▸ **TASK DIRECTIONS**:
As the answer, give every line of the records that includes the word "What".

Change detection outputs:
######

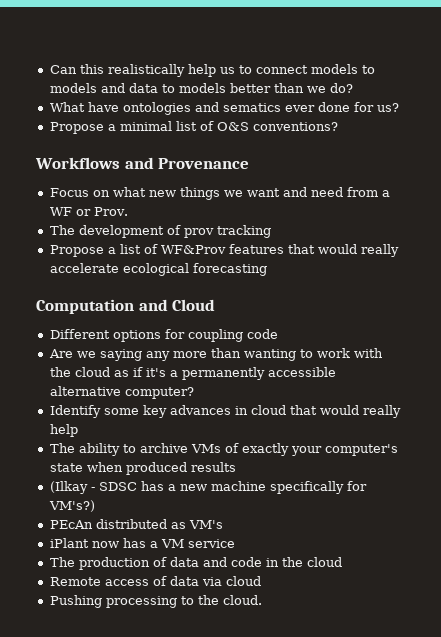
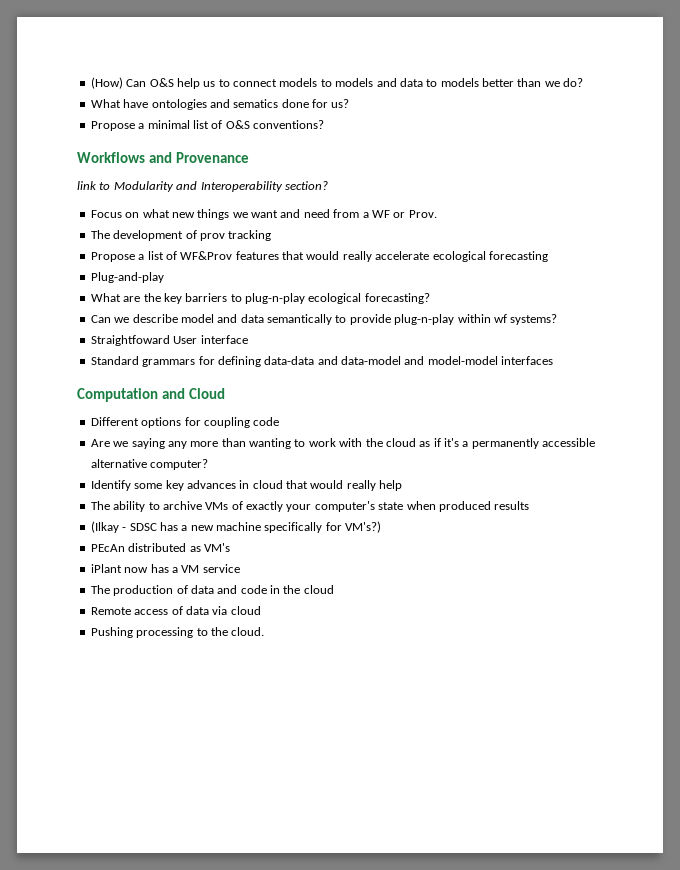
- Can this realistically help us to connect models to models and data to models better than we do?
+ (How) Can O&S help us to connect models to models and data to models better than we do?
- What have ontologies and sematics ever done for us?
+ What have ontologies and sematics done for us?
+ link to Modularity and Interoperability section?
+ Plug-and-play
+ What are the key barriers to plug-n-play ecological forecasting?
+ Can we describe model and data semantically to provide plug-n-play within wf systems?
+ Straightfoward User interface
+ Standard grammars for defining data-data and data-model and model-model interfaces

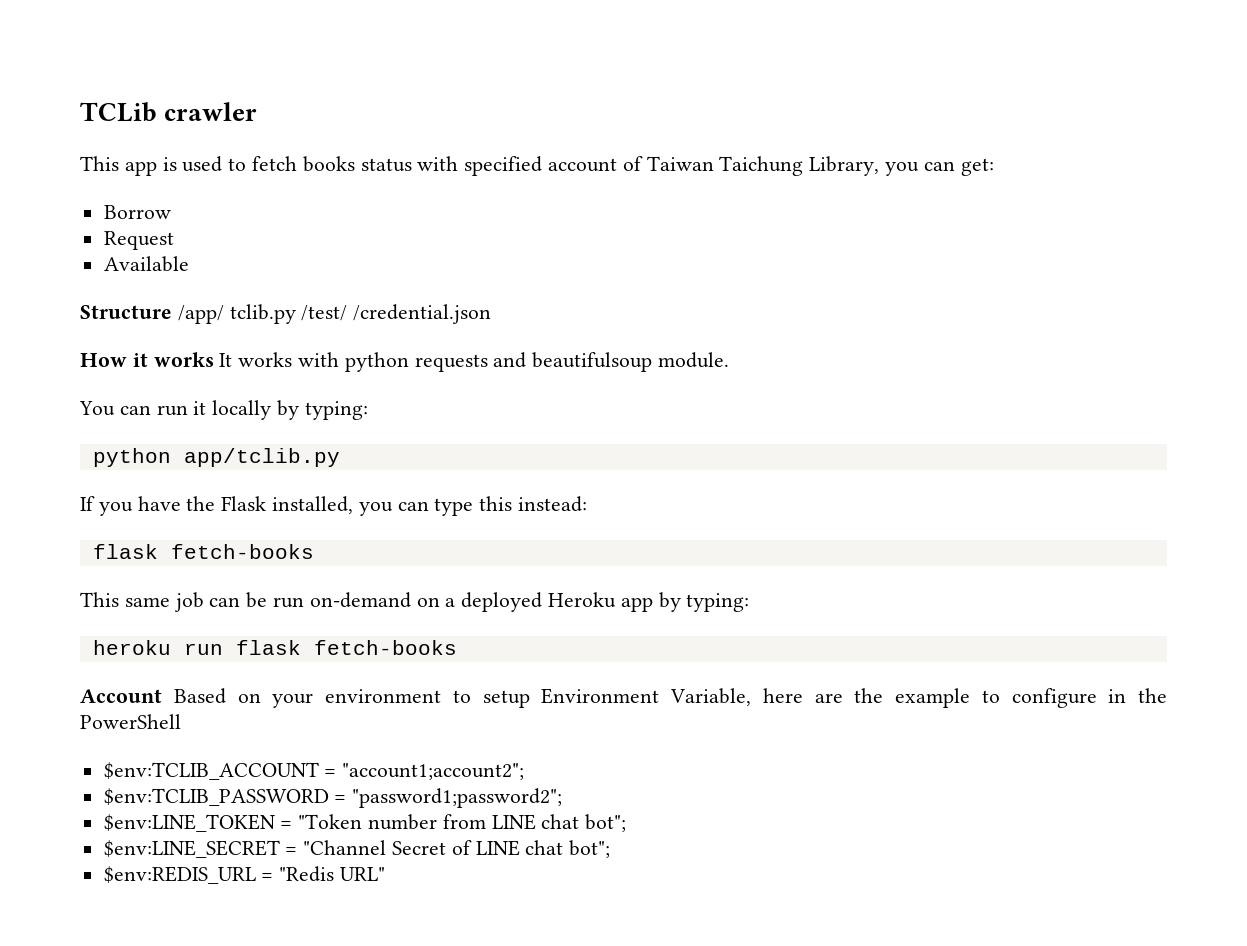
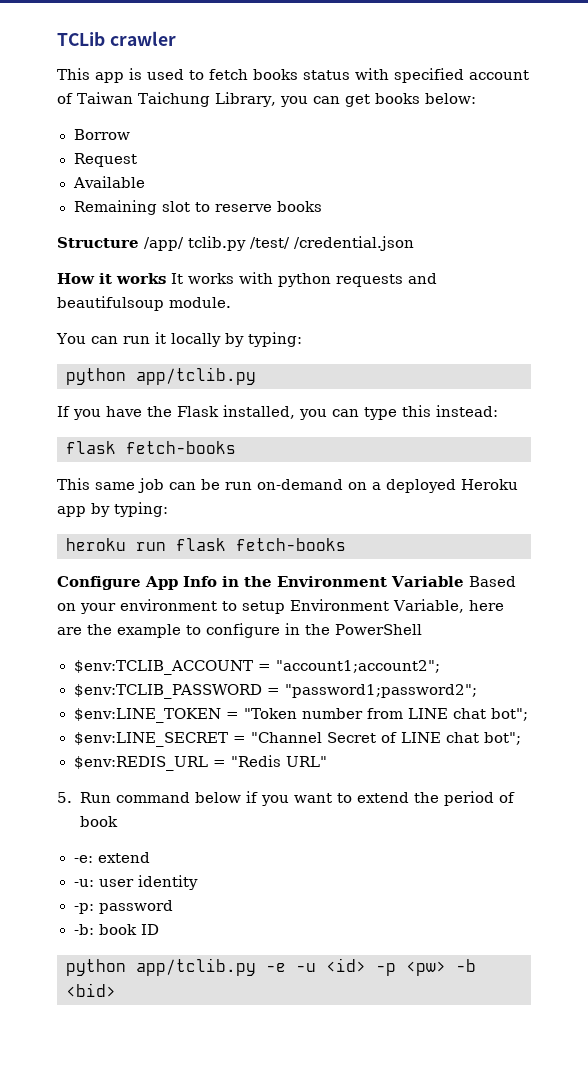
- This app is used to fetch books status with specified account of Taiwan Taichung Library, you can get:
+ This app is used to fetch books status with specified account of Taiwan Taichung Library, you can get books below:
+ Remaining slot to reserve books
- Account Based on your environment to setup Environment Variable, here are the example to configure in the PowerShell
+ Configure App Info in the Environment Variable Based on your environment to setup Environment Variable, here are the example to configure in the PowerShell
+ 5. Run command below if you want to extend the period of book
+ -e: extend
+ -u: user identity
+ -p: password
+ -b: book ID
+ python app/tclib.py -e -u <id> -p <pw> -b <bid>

######

▸ **PROBLEM SOLUTION**:
- What have ontologies and sematics ever done for us?
+ What have ontologies and sematics done for us?
+ What are the key barriers to plug-n-play ecological forecasting?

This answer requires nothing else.